Substitution Weaving

Substitution weaving is the process of using a different combination of threads to create textiles or fabrics during the weaving process. The whole idea behind substitution weaving, as the name suggests, is about taking one kind of thread and replacing it with another. That means, everything that would normally happen with one particular kind of thread, now is done by another, which is basically where the word substitution comes from. Changing the basic ways of traditional weaving, this technique gives a fresh direction to the whole process.

When talking about substitution, we aren't really talking about using another, external, thread and adding it to the mix, because that would be the same as using the same thread and going on. What we are talking about is replacing the wefts and the warps to or substituting them with each other while using the same overall concept.

Weft Substitution Weaving Process

For many centuries, the weavers from Morocco and Algeria, as well as those from Persia, Algeria, Baluchistan and Turkmenistan, have followed the principles of weft-substitution weaving in their art-form. While they were originally creating simple plain weaves, slipping coloured wefts made things more beautiful and pleasant to the eye. The structure of the entire fabric was designed to be the same when it came to strength but the difference came in the way the final design would look.

Most weavers used this process to produce some extremely fine-patterns, mainly geometrical, although these were always created by hand. The loom was rarely used in this process because there was no real help coming from the entire process. One of the key characteristics, however, was the difference in the way Moroccan weavers always worked on the fabric from behind while the Asians had a front-on approach.

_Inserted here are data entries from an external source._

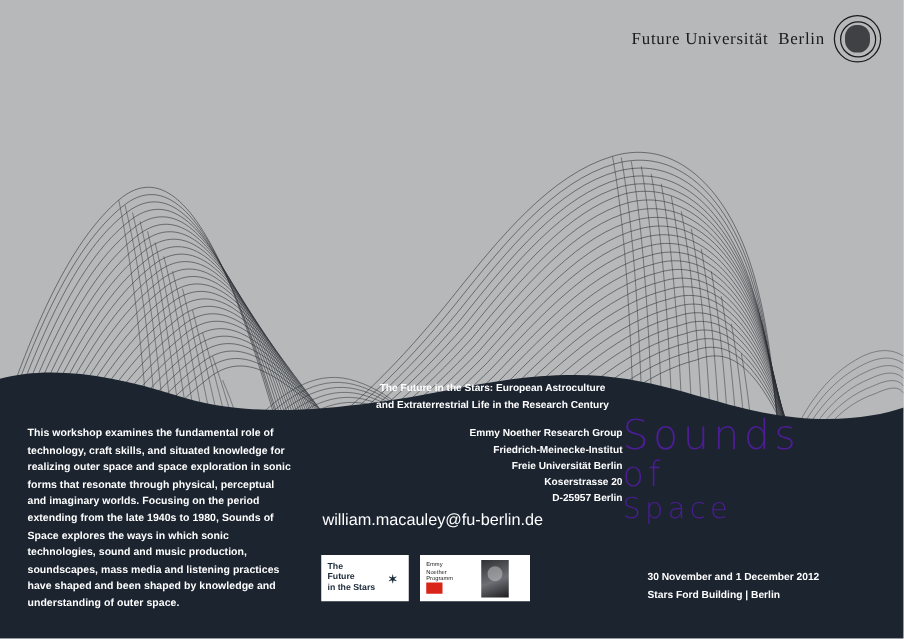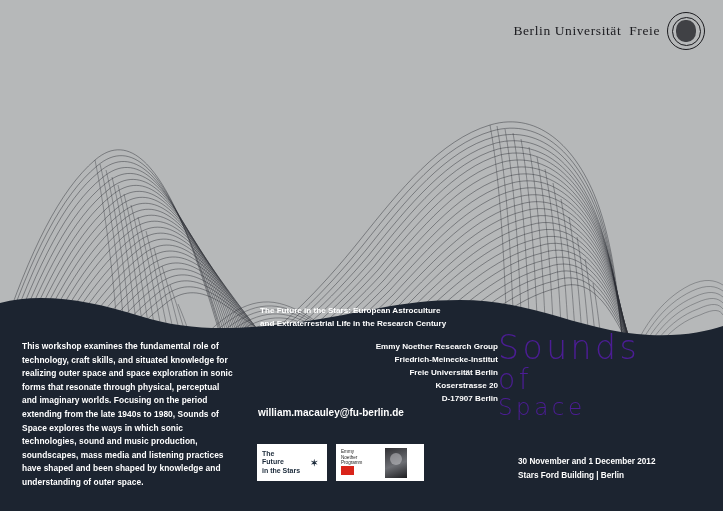--- a/index.html
+++ b/index.html
@@ -85,46 +85,47 @@
     width: 213px;
     color: #ffffff;
     font-size: 8.4px;
     line-height: 1.62;
     font-weight: bold;
     letter-spacing: .05px;
   }
 
   .subtitle {
     position: absolute;
-    left: 260px; top: 305px;
+    left: 274px; top: 305px;
     width: 240px;
     color: #ffffff;
     font-size: 8.1px;
     line-height: 1.55;
     font-weight: bold;
+    text-align: center;
   }
 
   .address {
     position: absolute;
     left: 258px; top: 340px;
     width: 240px;
     color: #ffffff;
     font-size: 8.1px;
     line-height: 1.62;
     font-weight: bold;
     text-align: right;
   }
   .contact {
     position: absolute;
     left: 258px; top: 405px;
     width: 260px;
     color: #ffffff;
-    font-size: 10px;
+    font-size: 13px;
     line-height: 1.62;
-    font-weight: bold;
+    font-weight: normal;
   }
 
   
   .title {
     position: absolute;
     left: 498px; top: 330px;
     width: 216px;
     text-align: left;
     color: #4c1d95;
     font-family: "DejaVu Sans", sans-serif;
@@ -340,40 +341,40 @@
   <div class="dark-body">
     <svg width="723" height="511" viewBox="0 0 723 511" xmlns="http://www.w3.org/2000/svg">
       <path d="M0,303 C40,292 90,300 140,316 C190,332 240,330 300,322
                C360,314 400,300 460,300 C520,300 560,320 610,330
                C660,340 700,334 723,326 L723,511 L0,511 Z" fill="#1c2430"></path>
     </svg>
   </div>
 
   <div class="uni-logo">
     <span class="uni-text">
-      <span>Berlin Universität</span>&nbsp;&nbsp;<span>Freie</span>
+      <span>Future Universität</span>&nbsp;&nbsp;<span>Berlin</span>
     </span>
     <span class="uni-seal">
       <span class="seal-inner"></span>
     </span>
   </div>
 
   <div class="blurb">This workshop examines the fundamental role of technology, craft skills, and situated knowledge for realizing outer space and space exploration in sonic forms that resonate through physical, perceptual and imaginary worlds. Focusing on the period extending from the late 1940s to 1980, Sounds of Space explores the ways in which sonic technologies, sound and music production, soundscapes, mass media and listening practices have shaped and been shaped by knowledge and understanding of outer space.</div>
 
   <div class="subtitle">
     <div>The Future in the Stars: European Astroculture</div>
     <div>and Extraterrestrial Life in the Research Century</div>
   </div>
 
   <div class="address">
     <div>Emmy Noether Research Group</div>
     <div>Friedrich-Meinecke-Institut</div>
     <div>Freie Universität Berlin</div>
     <div>Koserstrasse 20</div>
-    <div>D-17907 Berlin</div>
+    <div>D-25957 Berlin</div>
   </div>
 
   <div class="contact">
     <div>william.macauley@fu-berlin.de</div>
   </div>
 
   <div class="title">
     <span class="l1">Sounds</span>
     <span class="l2">of</span>
     <span class="l3">Space</span>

As in the case of tapestry, weft-substitution weaving is a pattern where warps can only be seen at the fringes of the cloth! The wefts are, first, of one colour and then the other is brought in to form an intricate pattern. The unused yarns, in the process, are allowed to float around on the other side of the fabric, allowing the weaver to choose whether they would like to leave them there or trim them off and leave the ends hanging loosely.

If you happen to notice these patterns in a crosswise format, then that is most likely due to its origins from the Baluchistan or Turkmenistan regions. Weft-substitution weaving is extremely popular with these kind of contrasting textures and many people, including Moroccan weavers, have managed to take the designs to great depth and detail.

Warp Substitution Weaving

When you take weft substitution and switch things around such that the warps are substituted in each step instead of the wefts, you get the warp substitution method. In this form too, it is plain weaving fabric that has its threads substituted and replaced with other warp-threads and the entire fabric changes its patterns accordingly. The warp threads on these fabrics are visible above everything else and that ensures easier substitution as well as a warp-heavy design.

Each warp yarn has to be spun extremely tightly before being plied tightly as well. That is followed up by jamming the entire setup of yarns close to each other on the loom, so that as the fabric is woven, the wefts keep getting hidden behind the warp threads. Each warp is, then, left loosely hanging at the back of the fabric once they are no longer of any use in the pattern. Warp substitution weaving has been used over and over again, in the process of making tent bands or simply sturdy covers for objects.

There is, however, one major drawback to this kind of weaving style wherein the warps are required to maintain a certain minimum degree of tension. That means, they need to be placed in equal proportions, with the right kind of spacing and in perfect tension. So, if you are using contrasting threads or substituting existing threads for others, then you need to maintain that level of tension and tightness in the entire process, meticulously adding every thread to its rightful place and ensuring that there are no gaps in the entire setup.

These two forms of substitution weaving are one of the most important styles in the entire hobby of weaving. There are always many new things to learn in this hobby and amongst the slightly more advanced-level techniques, substituting warp and weft threads allows you to make more intricate patterns with a wider array of colours. So if you are looking for a way to expand your horizons in weaving, then substitution weaving is worth a look.